I've followed a lot of suggestions for optimizing graphics performance, and my projects currently sails along quickly and lightly in terms of rendering.
I do, however, have some overhead on loading that I'd like to minimize if possible. It comes down to reading a text file of objects and coordinates (this approach is questionable, but let's stick with it as a given).
I'm reading in a file that contains a subset of lines I'm interested in ("MARK" being the intial characters). Then, only a subset of these lines, I want to store coordinate information for - I check for the existence of the line type using a single character from the line string in a hash I populate at the start of the code.
I'm using builtin arrays for everything below.
I have the following:
if (textAsset == null) return; reader = new StringReader(textAsset.text); line = reader.ReadLine();
while (line != null) {
if(line.Substring(0,4) == "MARK")
{
var identifier = Regex.Replace(line.Substring(13,4),"( )+","");
if (lineType[identifier])
{
i++;
totalCounts++;
vec[i] = Vector3(float.Parse(line.Substring(30,8)),float.Parse(line.Substring(38,8)),float.Parse(line.Substring(46,8)));
vecSum += Vector3(float.Parse(line.Substring(30,8)),float.Parse(line.Substring(38,8)),float.Parse(line.Substring(46,8)));
print(totalCounts);
print(DateTime.Now);
}
}
}
I'm clocking about 200 lines read per second.

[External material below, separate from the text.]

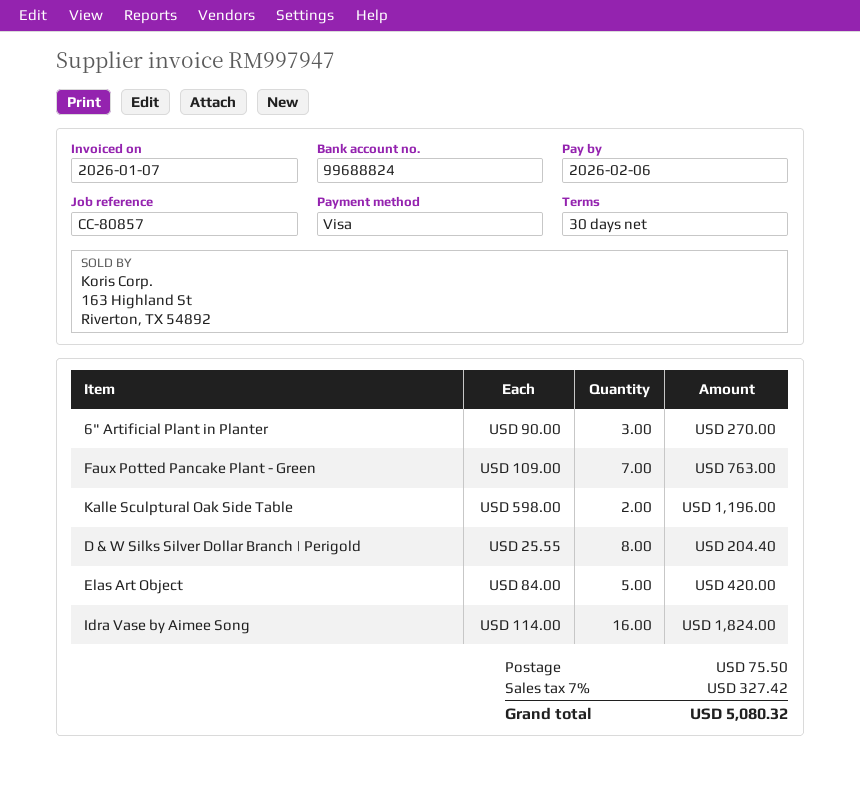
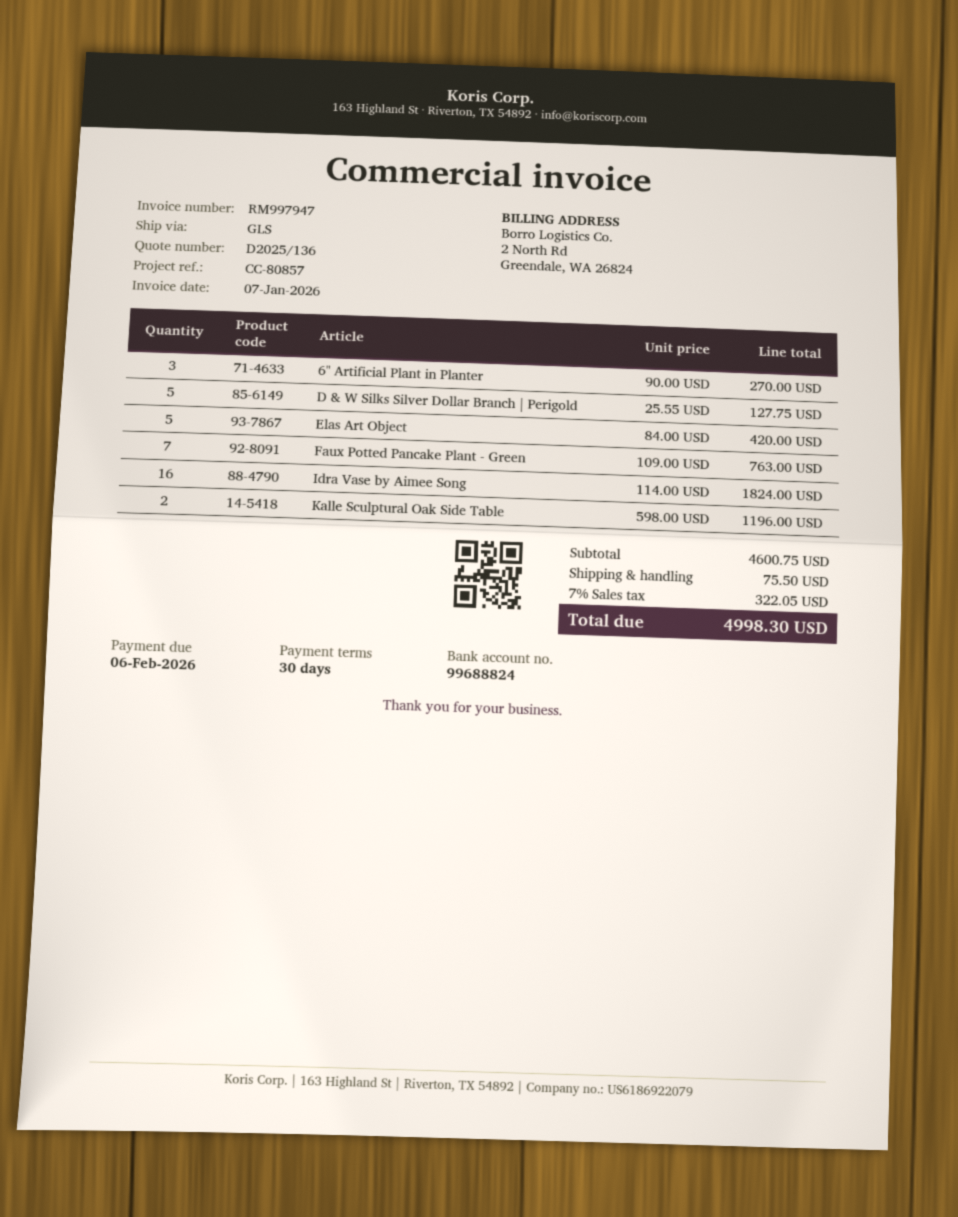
D & W Silks Silver Dollar Branch | Perigold: 8 x 25.55 = 204.40 -> 5 x 25.55 = 127.75
tax: 7% = 327.42 -> 7% = 322.05
total: 5080.32 -> 4998.30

I'm wondering if anyone sees anything in the above code that could be streamlined for a time gain?
Cheers, and thanks for reading this far!
Answer by Mike 3 · Jul 05, 2010 at 04:16 PM
First thing i see - you're parsing the vectors twice each - store the intermediary vector, then use it for vec[i] and adding to vecSum
Second, you really should be using the overload of float.Parse that takes a CultureInfo object - otherwise on european computers, it'll have problems reading US/UK floats (and vice versa)
Third, you're printing two items each time - that'll slow you down ridiculously (it has to print the current stacktrace to a file, as well as displaying it in the console), so remove those if you're testing performance
Thanks for the pointer on #2. #3 is just temporary while I figure this out.
Hmmm... fixed the #1 and deleted #3. Neither reduces the time outside the variance of total time from run to run.
I think parsing the input text file down will get me to where I need to go. I was hoping the readin would be sufficiently fast that I could ignore large chunks of non-interesting data in my input files. Thanks for looking, mike.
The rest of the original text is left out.